Filter this data down to the lines that hold "color", and copy them.

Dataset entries
======
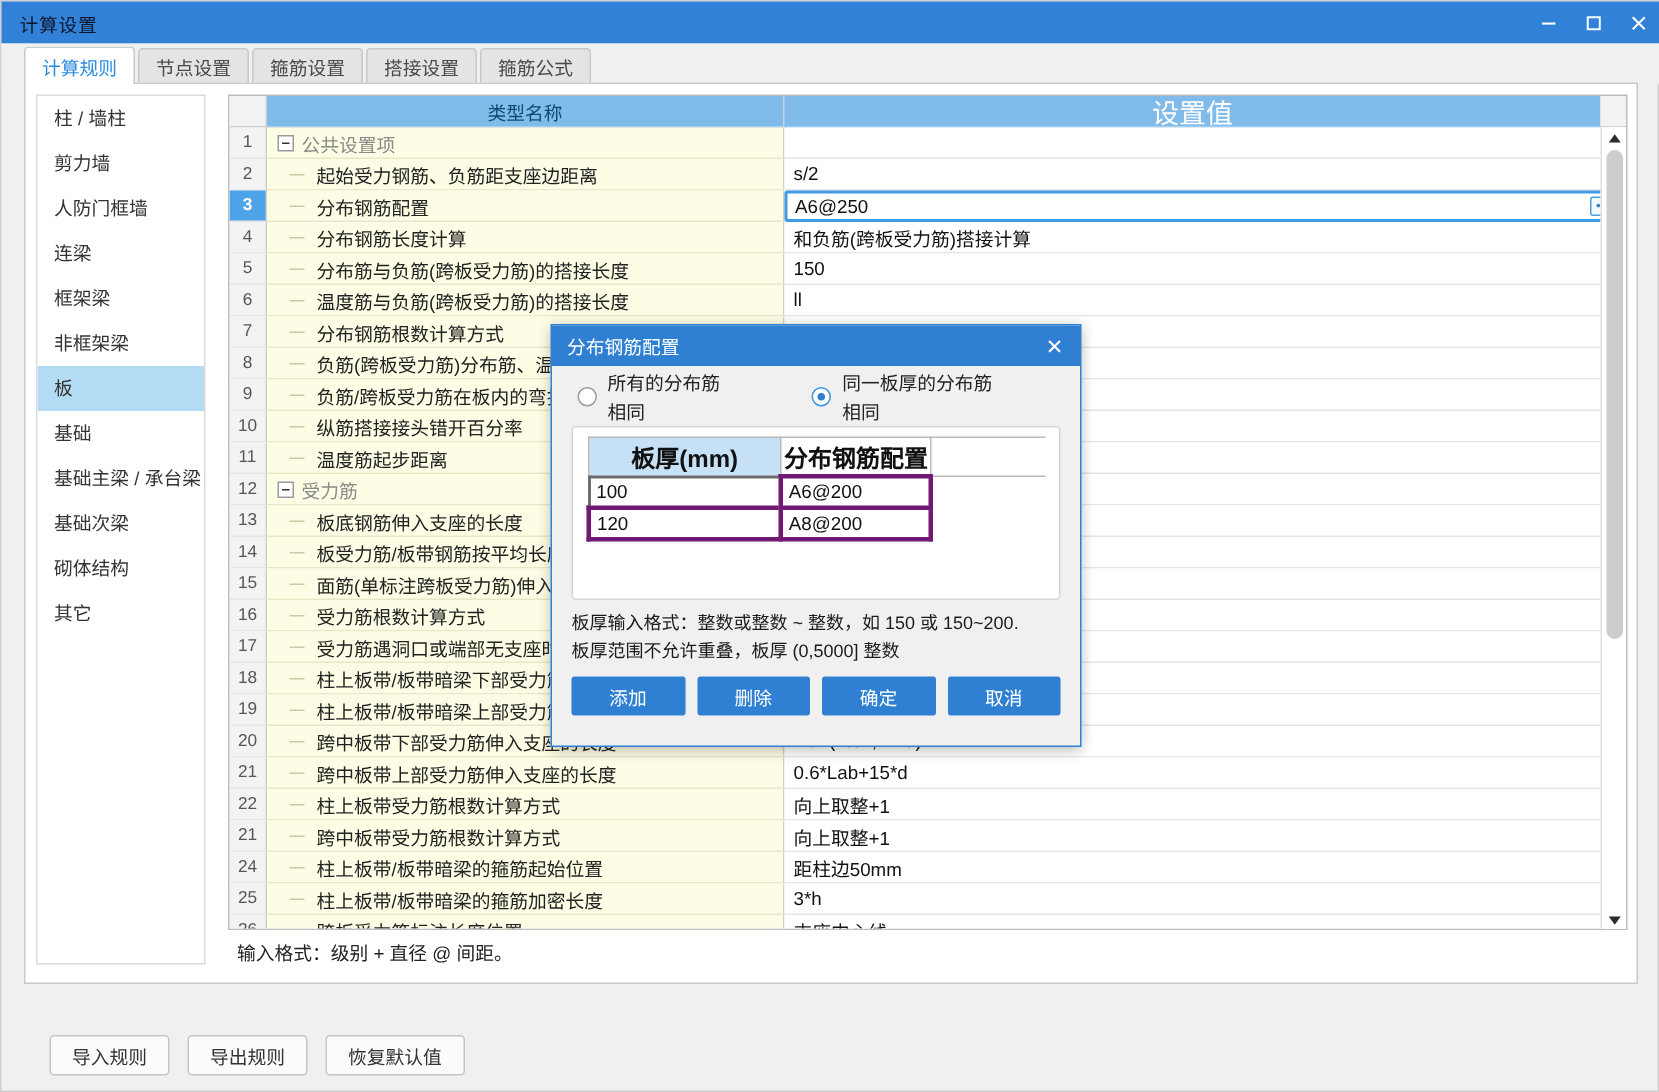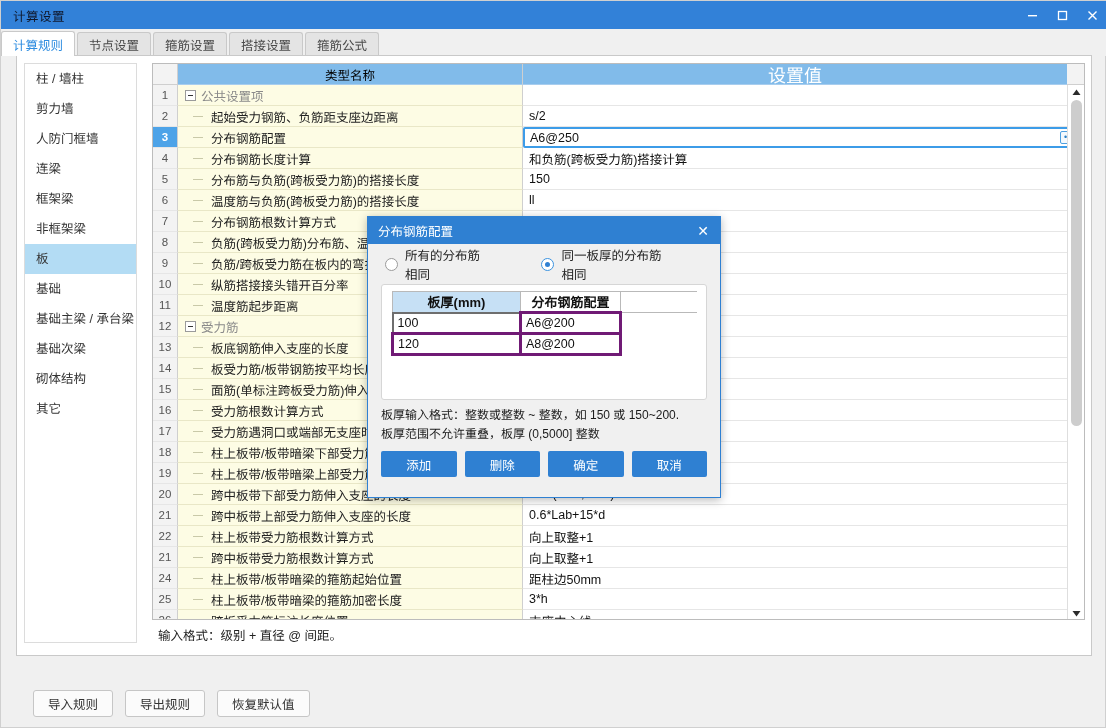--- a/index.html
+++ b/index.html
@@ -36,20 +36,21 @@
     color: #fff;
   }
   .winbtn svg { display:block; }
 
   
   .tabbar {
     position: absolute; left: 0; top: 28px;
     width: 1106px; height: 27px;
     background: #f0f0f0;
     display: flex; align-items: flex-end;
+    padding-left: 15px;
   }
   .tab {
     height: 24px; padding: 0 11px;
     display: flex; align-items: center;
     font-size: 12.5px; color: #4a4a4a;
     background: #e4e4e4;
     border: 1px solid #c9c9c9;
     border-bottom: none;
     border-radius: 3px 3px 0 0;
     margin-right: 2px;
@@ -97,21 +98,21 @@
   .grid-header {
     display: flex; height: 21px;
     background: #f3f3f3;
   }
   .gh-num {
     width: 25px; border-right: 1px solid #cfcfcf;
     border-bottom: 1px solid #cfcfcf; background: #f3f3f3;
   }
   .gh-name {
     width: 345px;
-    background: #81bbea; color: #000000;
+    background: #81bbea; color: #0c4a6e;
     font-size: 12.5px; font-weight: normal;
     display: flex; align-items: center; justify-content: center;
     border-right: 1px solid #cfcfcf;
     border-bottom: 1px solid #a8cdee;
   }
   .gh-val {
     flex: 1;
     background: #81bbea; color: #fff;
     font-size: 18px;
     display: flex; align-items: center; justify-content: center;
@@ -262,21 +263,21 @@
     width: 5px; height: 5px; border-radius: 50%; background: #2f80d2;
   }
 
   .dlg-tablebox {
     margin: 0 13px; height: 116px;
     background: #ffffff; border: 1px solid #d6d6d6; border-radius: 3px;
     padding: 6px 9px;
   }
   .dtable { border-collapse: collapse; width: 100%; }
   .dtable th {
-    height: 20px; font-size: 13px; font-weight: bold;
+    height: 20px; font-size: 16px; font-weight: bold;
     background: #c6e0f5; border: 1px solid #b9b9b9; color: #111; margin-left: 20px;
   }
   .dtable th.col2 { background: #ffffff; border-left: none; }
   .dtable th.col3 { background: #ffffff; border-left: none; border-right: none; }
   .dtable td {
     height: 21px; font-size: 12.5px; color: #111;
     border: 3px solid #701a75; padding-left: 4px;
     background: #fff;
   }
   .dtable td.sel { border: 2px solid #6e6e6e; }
======
[Output]
     color: #fff;
     font-size: 12.5px; color: #4a4a4a;
-    background: #81bbea; color: #000000;
+    background: #81bbea; color: #0c4a6e;
     background: #81bbea; color: #fff;
     background: #c6e0f5; border: 1px solid #b9b9b9; color: #111; margin-left: 20px;
     height: 21px; font-size: 12.5px; color: #111;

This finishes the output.